E’ corretto. L’editing del mio quinto romanzo è completo. Safari è ambientato nell’attuale Sud Africa e in Mozambico.

Mentre ti scrivo, sono seduto nel Kruger National Park, in Sud Africa, e appena concludo questa intervista parto a lavorare sul mio sesto libro!!!

Hai visitato anche altri paesi. Qualche intenzione di scrivere qualcosa ambientato in scenari differenti dall’Africa australe ed equatoriale?

Per ora sono più che contento di continuare a scrivere sull’Africa. Dovessi continuare a scrivere per il resto della mia vita, non sarei mai stanco dell’Africa, e non rischierei mai di restare a corto di idee per nuovi libri.
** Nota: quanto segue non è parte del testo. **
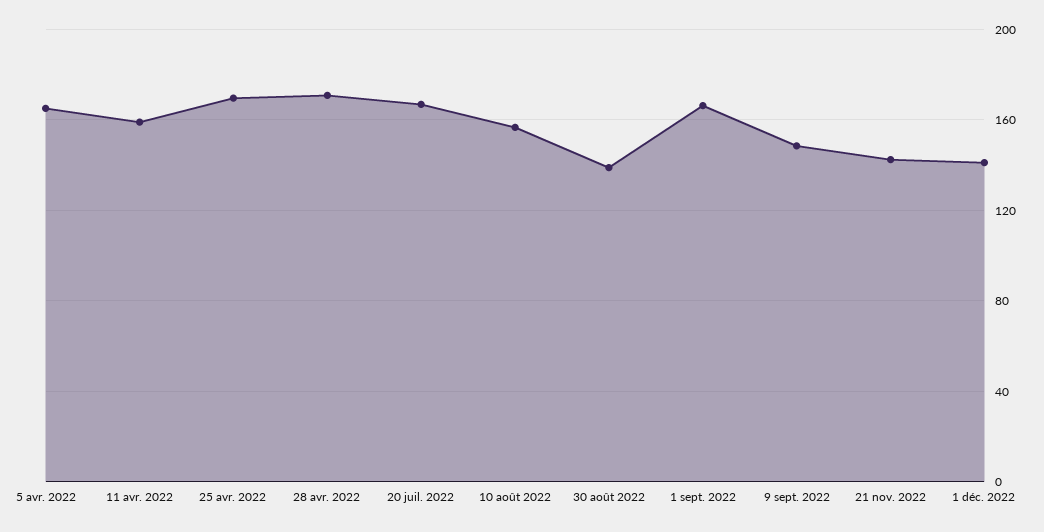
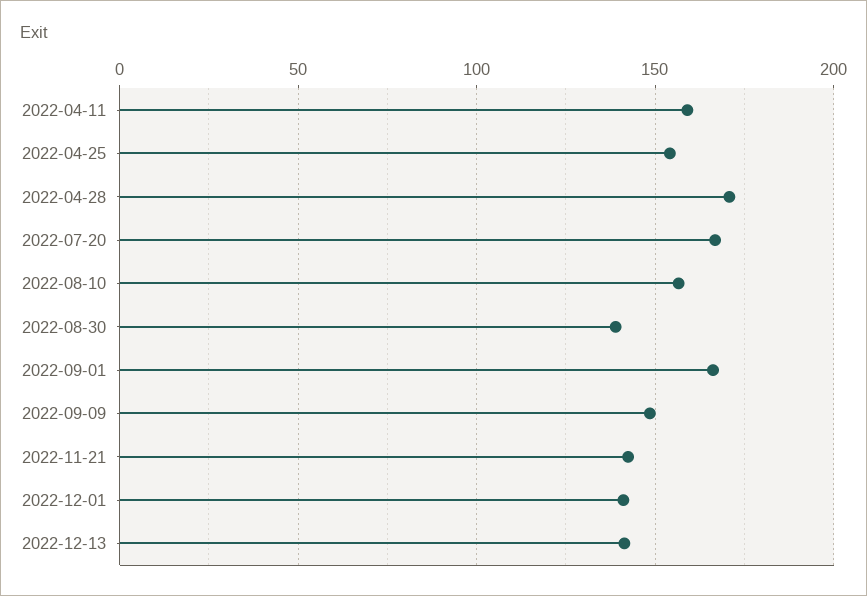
5 avr. 2022: 165 -> none
25 avr. 2022: 170 -> 155
2022-12-13: none -> 140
E nel passato del Continente Nero? Mai accarezzata l’idea di una saga storica africana? Oppure si tratta di un obiettivo troppo impegnativo?

E’ impegnativo. Il mio terzo libro, African Sky, si svolge durante la Seconda Guerra Mondiale. Mi sono divertito nella ricerca richiesta da un libro storico, e potrei scriverne un altro in futuro. Per ora, sono pieno di idee sull’Africa contemporanea.

OK, Tony… E’ il momento di chiudere l’intervista. Ma lo considero un “arrivederci a presto”, perché sono sicuro che Il respiro della savana avrà un buon successo anche in Italia, quindi avremo l’occasione di leggere anche gli altri tuoi romanzi. Grazie per la disponibilità. Un ultimo “messaggio” ai lettori italiani?

Grazie Fabio per l’intervista. Prima devo esprimere riconoscenza al mio editore, la TEA, che è stato splendido. Ma soprattutto vorrei ringraziare chiunque in Italia abbia letto il mio libro.

E’ un momento molto emozionante per me. Posso solo sperare che vi siate divertiti a leggerlo tanto quanto me, a scriverlo.

Spero di incontrarvi in Africa, un giorno!